▸ **Your goal**
From the material beneath, pull every line with the word "style".

▸ **Data extract**
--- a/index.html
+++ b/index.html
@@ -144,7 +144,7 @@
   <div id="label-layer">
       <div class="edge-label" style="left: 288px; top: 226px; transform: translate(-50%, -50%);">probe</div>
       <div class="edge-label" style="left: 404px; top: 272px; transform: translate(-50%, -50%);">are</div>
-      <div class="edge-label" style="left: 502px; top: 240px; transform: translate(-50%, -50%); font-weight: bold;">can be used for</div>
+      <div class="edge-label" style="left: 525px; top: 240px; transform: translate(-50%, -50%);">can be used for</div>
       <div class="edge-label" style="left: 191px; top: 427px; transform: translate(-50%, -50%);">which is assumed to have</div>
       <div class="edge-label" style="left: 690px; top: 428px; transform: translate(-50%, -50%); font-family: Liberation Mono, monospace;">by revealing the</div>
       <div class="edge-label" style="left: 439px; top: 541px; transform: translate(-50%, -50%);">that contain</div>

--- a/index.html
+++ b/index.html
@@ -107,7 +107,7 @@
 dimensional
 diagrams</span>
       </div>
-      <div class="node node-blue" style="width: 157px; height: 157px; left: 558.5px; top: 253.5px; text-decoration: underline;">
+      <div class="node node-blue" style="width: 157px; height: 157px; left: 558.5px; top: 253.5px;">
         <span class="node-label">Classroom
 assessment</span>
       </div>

▸ **Written solution**
       <div class="edge-label" style="left: 288px; top: 226px; transform: translate(-50%, -50%);">probe</div>
       <div class="edge-label" style="left: 404px; top: 272px; transform: translate(-50%, -50%);">are</div>
-      <div class="edge-label" style="left: 502px; top: 240px; transform: translate(-50%, -50%); font-weight: bold;">can be used for</div>
+      <div class="edge-label" style="left: 525px; top: 240px; transform: translate(-50%, -50%);">can be used for</div>
       <div class="edge-label" style="left: 191px; top: 427px; transform: translate(-50%, -50%);">which is assumed to have</div>
       <div class="edge-label" style="left: 690px; top: 428px; transform: translate(-50%, -50%); font-family: Liberation Mono, monospace;">by revealing the</div>
       <div class="edge-label" style="left: 439px; top: 541px; transform: translate(-50%, -50%);">that contain</div>
-      <div class="node node-blue" style="width: 157px; height: 157px; left: 558.5px; top: 253.5px; text-decoration: underline;">
+      <div class="node node-blue" style="width: 157px; height: 157px; left: 558.5px; top: 253.5px;">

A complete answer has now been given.